Task prompt:
Could the data below be retyped exactly, without its pictures?

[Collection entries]
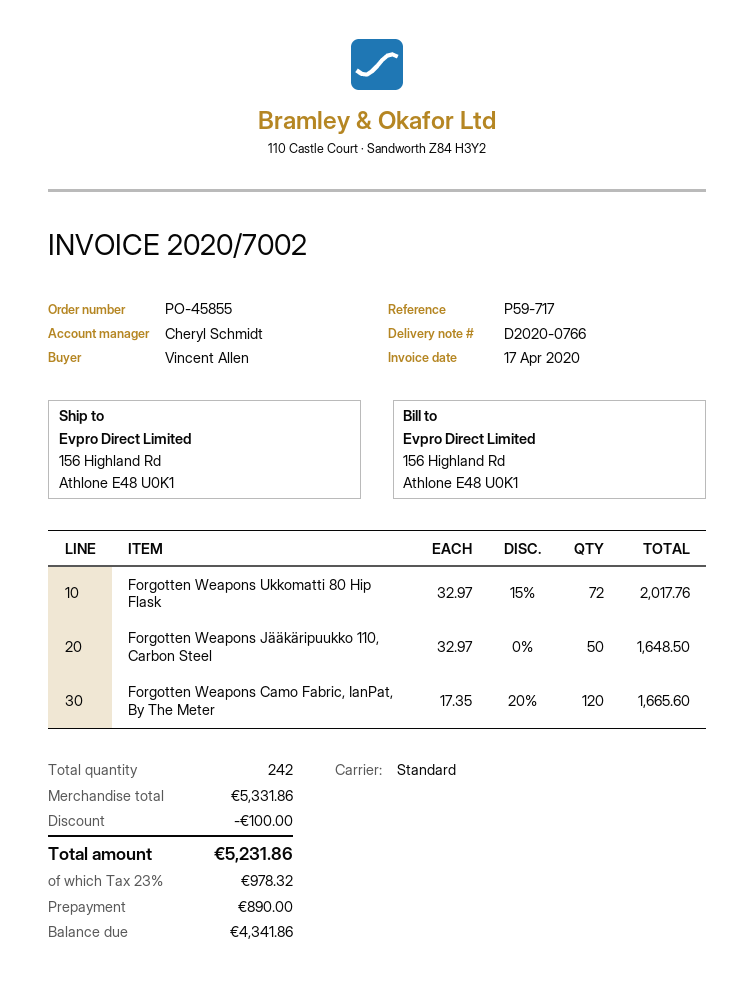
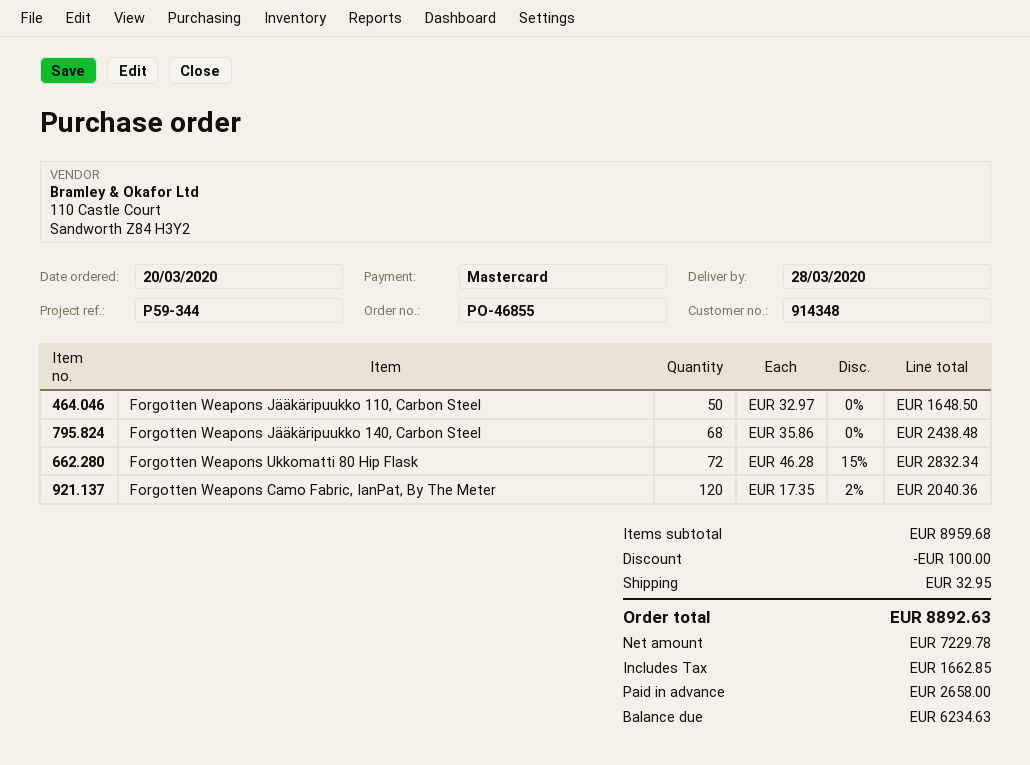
order number: PO-45855 -> PO-46855
reference: P59-717 -> P59-344
Forgotten Weapons Ukkomatti 80 Hip Flask: 72 x 32.97 - 15% = 2017.76 -> 72 x 46.28 - 15% = 2832.34
Forgotten Weapons Camo Fabric, IanPat, By The Meter: 120 x 17.35 - 20% = 1665.60 -> 120 x 17.35 - 2% = 2040.36
Forgotten Weapons Jääkäripuukko 140, Carbon Steel: none -> 68 x 35.86 = 2438.48
subtotal: 5331.86 -> 8959.68
shipping: none -> 32.95
tax: 978.32 -> 1662.85
total: 5231.86 -> 8892.63
deposit: 890.00 -> 2658.00
balance: 4341.86 -> 6234.63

Task result:
order number: PO-45855 -> PO-46855
reference: P59-717 -> P59-344
Forgotten Weapons Ukkomatti 80 Hip Flask: 72 x 32.97 - 15% = 2017.76 -> 72 x 46.28 - 15% = 2832.34
Forgotten Weapons Camo Fabric, IanPat, By The Meter: 120 x 17.35 - 20% = 1665.60 -> 120 x 17.35 - 2% = 2040.36
Forgotten Weapons Jääkäripuukko 140, Carbon Steel: none -> 68 x 35.86 = 2438.48
subtotal: 5331.86 -> 8959.68
shipping: none -> 32.95
tax: 978.32 -> 1662.85
total: 5231.86 -> 8892.63
deposit: 890.00 -> 2658.00
balance: 4341.86 -> 6234.63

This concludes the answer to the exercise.